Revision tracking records

────

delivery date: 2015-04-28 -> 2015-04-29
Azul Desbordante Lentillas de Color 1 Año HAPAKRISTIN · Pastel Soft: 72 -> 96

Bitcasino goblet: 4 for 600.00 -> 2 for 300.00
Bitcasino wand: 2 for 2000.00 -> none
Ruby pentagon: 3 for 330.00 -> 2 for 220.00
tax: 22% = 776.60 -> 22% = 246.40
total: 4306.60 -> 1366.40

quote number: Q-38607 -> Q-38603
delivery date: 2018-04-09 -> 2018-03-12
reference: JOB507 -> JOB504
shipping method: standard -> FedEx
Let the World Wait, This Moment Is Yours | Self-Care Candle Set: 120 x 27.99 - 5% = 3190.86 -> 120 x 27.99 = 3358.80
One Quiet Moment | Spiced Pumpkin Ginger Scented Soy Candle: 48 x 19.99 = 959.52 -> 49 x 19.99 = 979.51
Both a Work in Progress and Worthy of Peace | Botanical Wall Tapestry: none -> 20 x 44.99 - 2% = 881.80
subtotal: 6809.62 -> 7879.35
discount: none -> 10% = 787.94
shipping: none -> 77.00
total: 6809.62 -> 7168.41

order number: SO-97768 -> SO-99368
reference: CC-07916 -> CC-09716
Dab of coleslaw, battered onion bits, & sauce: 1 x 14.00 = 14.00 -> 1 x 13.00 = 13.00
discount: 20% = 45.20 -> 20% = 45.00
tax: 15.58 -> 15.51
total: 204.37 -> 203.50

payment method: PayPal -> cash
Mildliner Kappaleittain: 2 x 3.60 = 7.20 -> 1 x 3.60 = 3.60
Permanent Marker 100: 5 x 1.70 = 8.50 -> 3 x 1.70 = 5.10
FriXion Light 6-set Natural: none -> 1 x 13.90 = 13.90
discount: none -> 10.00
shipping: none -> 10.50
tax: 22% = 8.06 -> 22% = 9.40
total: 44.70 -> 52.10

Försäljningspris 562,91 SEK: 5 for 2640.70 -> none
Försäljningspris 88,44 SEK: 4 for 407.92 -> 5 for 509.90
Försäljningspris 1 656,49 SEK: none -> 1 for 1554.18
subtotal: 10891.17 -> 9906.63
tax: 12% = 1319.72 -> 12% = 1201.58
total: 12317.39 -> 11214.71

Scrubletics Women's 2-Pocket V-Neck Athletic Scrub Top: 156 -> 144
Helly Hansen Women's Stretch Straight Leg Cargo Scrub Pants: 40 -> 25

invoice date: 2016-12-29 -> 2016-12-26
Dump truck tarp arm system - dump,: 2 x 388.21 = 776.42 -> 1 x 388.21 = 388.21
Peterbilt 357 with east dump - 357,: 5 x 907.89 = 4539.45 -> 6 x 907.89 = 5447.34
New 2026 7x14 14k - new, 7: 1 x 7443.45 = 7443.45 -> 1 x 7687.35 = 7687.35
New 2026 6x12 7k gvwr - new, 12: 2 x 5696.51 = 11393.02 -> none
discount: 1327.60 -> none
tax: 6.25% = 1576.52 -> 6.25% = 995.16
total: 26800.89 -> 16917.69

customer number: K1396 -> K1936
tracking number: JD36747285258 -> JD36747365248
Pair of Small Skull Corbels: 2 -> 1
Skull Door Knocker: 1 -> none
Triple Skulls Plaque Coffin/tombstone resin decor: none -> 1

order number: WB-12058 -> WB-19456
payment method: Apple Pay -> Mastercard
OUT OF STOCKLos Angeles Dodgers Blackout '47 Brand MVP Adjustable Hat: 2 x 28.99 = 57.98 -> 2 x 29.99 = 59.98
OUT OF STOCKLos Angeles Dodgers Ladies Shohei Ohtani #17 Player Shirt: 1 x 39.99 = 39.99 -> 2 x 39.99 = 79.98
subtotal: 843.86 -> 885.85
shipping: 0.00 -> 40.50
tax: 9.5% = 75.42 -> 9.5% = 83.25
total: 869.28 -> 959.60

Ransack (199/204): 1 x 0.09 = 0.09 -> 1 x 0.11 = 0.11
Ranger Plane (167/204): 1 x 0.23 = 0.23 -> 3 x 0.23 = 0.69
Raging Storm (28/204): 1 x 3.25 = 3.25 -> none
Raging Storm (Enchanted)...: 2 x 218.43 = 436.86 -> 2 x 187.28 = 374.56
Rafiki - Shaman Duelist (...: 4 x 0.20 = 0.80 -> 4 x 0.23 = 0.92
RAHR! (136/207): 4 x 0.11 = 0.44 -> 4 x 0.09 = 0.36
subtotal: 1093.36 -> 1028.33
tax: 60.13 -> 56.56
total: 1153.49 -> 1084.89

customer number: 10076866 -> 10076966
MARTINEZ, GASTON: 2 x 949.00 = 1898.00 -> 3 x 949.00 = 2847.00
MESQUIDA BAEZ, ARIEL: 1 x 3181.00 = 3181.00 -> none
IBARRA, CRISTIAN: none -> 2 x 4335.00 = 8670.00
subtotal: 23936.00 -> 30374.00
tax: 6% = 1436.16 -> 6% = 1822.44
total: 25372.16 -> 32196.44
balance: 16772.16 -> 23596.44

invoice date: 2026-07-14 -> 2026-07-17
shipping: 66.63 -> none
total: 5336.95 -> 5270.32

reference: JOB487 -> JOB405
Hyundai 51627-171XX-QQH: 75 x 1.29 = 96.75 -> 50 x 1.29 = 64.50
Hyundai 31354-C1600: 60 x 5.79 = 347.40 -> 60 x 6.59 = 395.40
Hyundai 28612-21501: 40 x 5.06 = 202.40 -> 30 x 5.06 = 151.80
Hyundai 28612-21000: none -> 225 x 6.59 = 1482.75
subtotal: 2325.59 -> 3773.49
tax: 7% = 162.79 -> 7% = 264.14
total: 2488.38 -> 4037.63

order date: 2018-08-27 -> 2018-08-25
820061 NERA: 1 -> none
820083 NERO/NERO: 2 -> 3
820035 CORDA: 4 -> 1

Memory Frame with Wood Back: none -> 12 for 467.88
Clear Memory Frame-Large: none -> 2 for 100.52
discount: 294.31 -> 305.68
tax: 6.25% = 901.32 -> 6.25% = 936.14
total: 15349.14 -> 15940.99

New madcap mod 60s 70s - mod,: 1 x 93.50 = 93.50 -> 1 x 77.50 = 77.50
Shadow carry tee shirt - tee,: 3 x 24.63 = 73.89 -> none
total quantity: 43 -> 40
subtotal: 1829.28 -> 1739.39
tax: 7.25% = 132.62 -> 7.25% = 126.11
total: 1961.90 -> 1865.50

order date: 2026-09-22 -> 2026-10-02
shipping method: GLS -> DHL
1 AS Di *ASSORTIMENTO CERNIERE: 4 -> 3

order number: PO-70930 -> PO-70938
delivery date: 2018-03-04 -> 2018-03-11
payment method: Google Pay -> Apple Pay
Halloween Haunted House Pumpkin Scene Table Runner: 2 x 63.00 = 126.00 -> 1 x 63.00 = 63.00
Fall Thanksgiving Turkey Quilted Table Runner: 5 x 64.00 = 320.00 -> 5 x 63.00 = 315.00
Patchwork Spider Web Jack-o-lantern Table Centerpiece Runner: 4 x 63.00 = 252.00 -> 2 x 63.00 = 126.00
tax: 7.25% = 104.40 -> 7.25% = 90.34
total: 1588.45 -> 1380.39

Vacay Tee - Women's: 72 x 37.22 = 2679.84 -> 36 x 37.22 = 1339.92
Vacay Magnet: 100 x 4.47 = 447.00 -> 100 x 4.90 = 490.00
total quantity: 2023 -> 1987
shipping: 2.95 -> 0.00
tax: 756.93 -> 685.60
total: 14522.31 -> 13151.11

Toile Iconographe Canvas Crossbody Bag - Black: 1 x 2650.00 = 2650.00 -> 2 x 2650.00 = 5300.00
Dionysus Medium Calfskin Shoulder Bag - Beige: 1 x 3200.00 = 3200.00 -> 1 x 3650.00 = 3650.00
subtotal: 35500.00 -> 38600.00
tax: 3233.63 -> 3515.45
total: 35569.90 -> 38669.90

────

* ABOUT THIS EXERCISE
Return exactly, and only, the lines above starting at the line that contains "total: 2488.38 -> 4037.63" and ending at the line that contains "tax: 6.25% = 901.32 -> 6.25% = 936.14".

* OUTPUT OF THE TASK
total: 2488.38 -> 4037.63

order date: 2018-08-27 -> 2018-08-25
820061 NERA: 1 -> none
820083 NERO/NERO: 2 -> 3
820035 CORDA: 4 -> 1

Memory Frame with Wood Back: none -> 12 for 467.88
Clear Memory Frame-Large: none -> 2 for 100.52
discount: 294.31 -> 305.68
tax: 6.25% = 901.32 -> 6.25% = 936.14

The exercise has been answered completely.